Keep invalid Switch in the AST
Needs ReviewPublic

Authored by ogoffart on Nov 7 2016, 6:40 AM.

Details

Summary
  • When the condition is invalid, replace it by an OpaqueValueExpr
  • When parsing an invalid CaseStmt, don't drop the sub statement, just return it instead.
  • In Sema::ActOnStartOfSwitchStmt, always keep the SwitchStmt, even if it has duplicate case or defaults statement or that the condition cannot be converted to an integral type.

Diff Detail

Event Timeline

ogoffart updated this revision to Diff 77030.Nov 7 2016, 6:40 AM
ogoffart retitled this revision from to Keep invalid Switch in the AST.
ogoffart updated this object.
ogoffart added reviewers: rsmith, cfe-commits.

I believe only the change in ActOnFinishSwitchStmt might be controversial.
Is it breaking an invariant than having switches kept in the AST?

aaron.ballman edited reviewers, added: aaron.ballman; removed: cfe-commits.Jul 14 2017, 5:28 AM
aaron.ballman added a subscriber: cfe-commits.
aaron.ballman edited edge metadata.Jul 14 2017, 5:30 AM

You've explained how you are accomplishing this but not why. I don't think Clang typically keeps erroneous AST nodes in the tree. What kind of problem is this intended to solve?
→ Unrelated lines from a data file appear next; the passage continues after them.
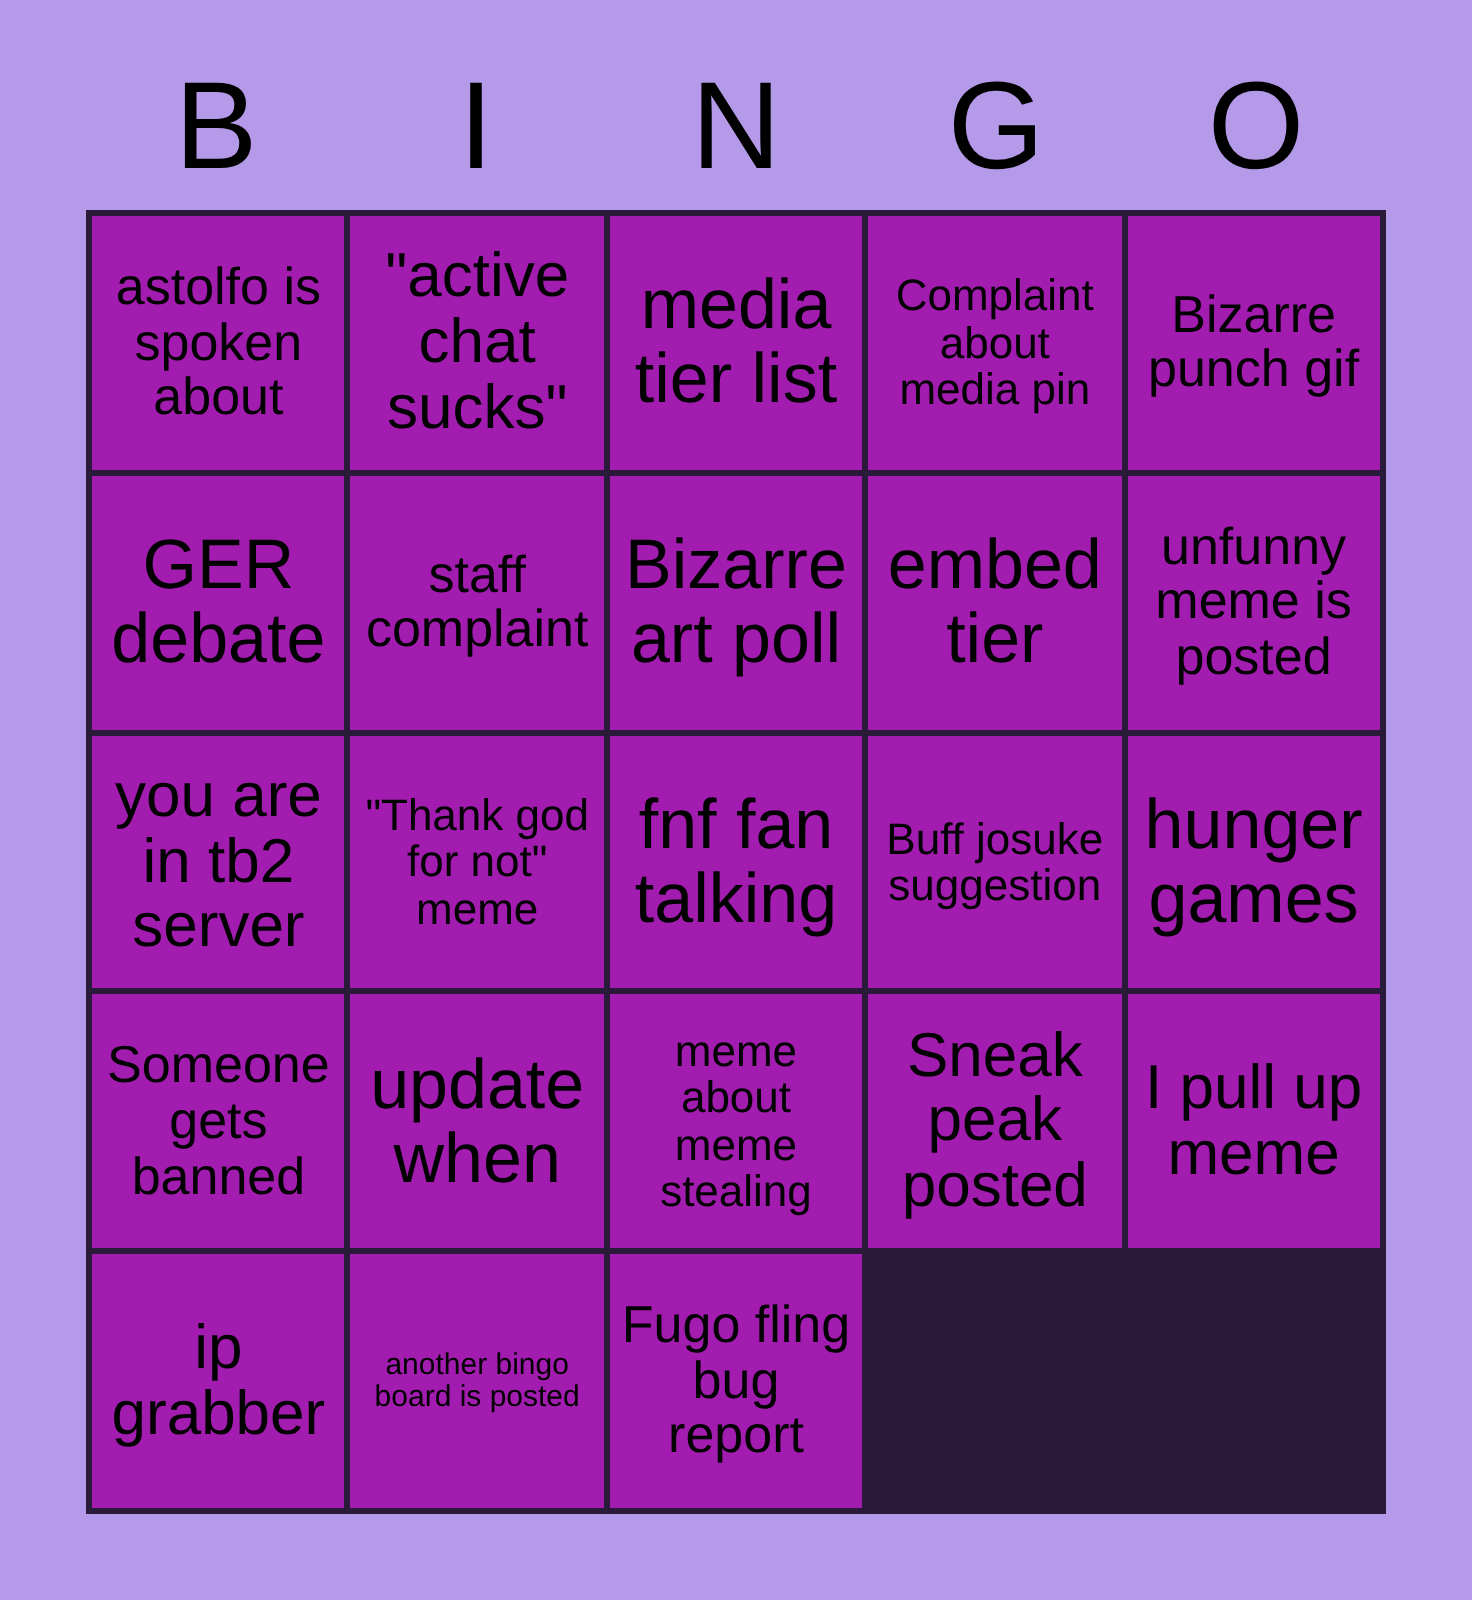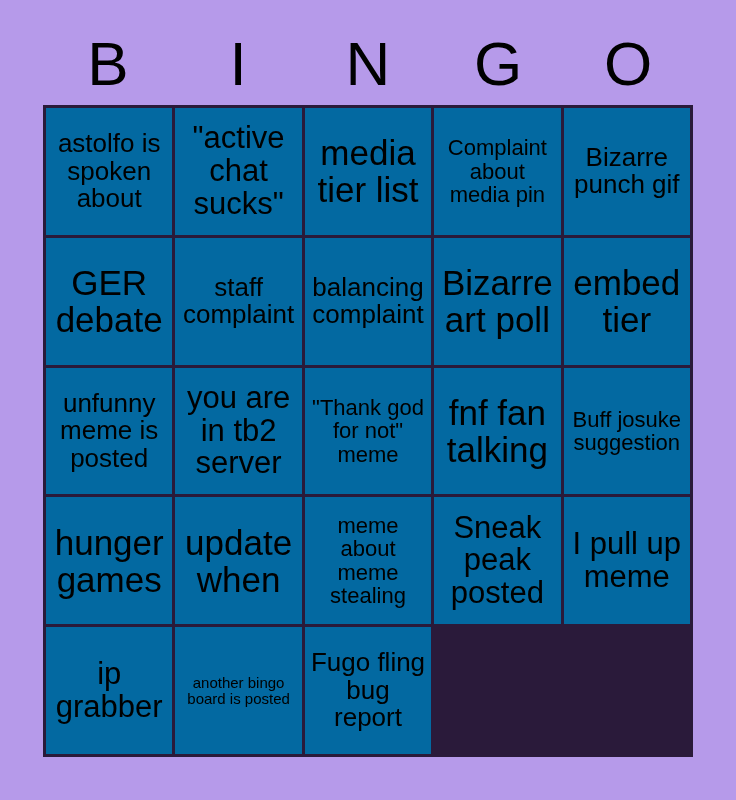--- a/index.html
+++ b/index.html
@@ -50,21 +50,21 @@
     grid-template-rows: repeat(5, 1fr);
     border-top: 3px solid #2a1a3a;
     border-left: 3px solid #2a1a3a;
     box-sizing: border-box;
     background: #2a1a3a;
     gap: 0;
   }
   .cell {
     border-right: 3px solid #2a1a3a;
     border-bottom: 3px solid #2a1a3a;
-    background: #0369a1;
+    background: #a21caf;
     box-sizing: border-box;
     display: flex;
     align-items: center;
     justify-content: center;
     text-align: center;
     padding: 2px 4px;
     overflow: hidden;
   }
   .cell-text {
     display: block;
@@ -109,23 +109,20 @@
       <div class="cell">
         <span class="cell-text fs-md">Bizarre punch gif</span>
       </div>
       <div class="cell">
         <span class="cell-text fs-xl">GER debate</span>
       </div>
       <div class="cell">
         <span class="cell-text fs-md">staff complaint</span>
       </div>
       <div class="cell">
-        <span class="cell-text fs-md">balancing complaint</span>
-      </div>
-      <div class="cell">
         <span class="cell-text fs-xl">Bizarre art poll</span>
       </div>
       <div class="cell">
         <span class="cell-text fs-xl">embed tier</span>
       </div>
       <div class="cell">
         <span class="cell-text fs-md">unfunny meme is posted</span>
       </div>
       <div class="cell">
         <span class="cell-text fs-lg">you are in tb2 server</span>
@@ -134,20 +131,23 @@
         <span class="cell-text fs-sm">"Thank god for not" meme</span>
       </div>
       <div class="cell">
         <span class="cell-text fs-xl">fnf fan talking</span>
       </div>
       <div class="cell">
         <span class="cell-text fs-sm">Buff josuke suggestion</span>
       </div>
       <div class="cell">
         <span class="cell-text fs-xl">hunger games</span>
+      </div>
+      <div class="cell">
+        <span class="cell-text fs-md">Someone gets banned</span>
       </div>
       <div class="cell">
         <span class="cell-text fs-xl">update when</span>
       </div>
       <div class="cell">
         <span class="cell-text fs-sm">meme about meme stealing</span>
       </div>
       <div class="cell">
         <span class="cell-text fs-lg">Sneak peak posted</span>
       </div>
The problem i'm trying to solve is precisely to keep as much as possible of the valid AST in the main AST, despite errors.
I've already done some work with r249982, r272962 and more, and there is still a lot to do. But the goal is to keep as much as possible of it.

The reason i'm working on this is highlighting of code where some code might be potentially invalid (because you are editing it, or because the tool don't have access to all headers)
Things like if statement from my previous patch, or switch statement like this patch are the things which have the more impact, because not keeping them removes highlighting for potentially big blocks of code.

This is useful for example for IDE such as KDevelop which use clang for highlighting, or my own tool [code.woboq.org]

A random example is https://code.woboq.org/linux/linux/arch/arm/kernel/module.c.html?style=kdevelop#101
(generated with this patch applied.) There are errors because this is an arm file built with the option for an intel kernel. Yet, most of the file is properly highlighted. If this patch was not applied, the whole switch statement would be removed from the AST and nothing within would be hightlighted, only because some case label are invalid.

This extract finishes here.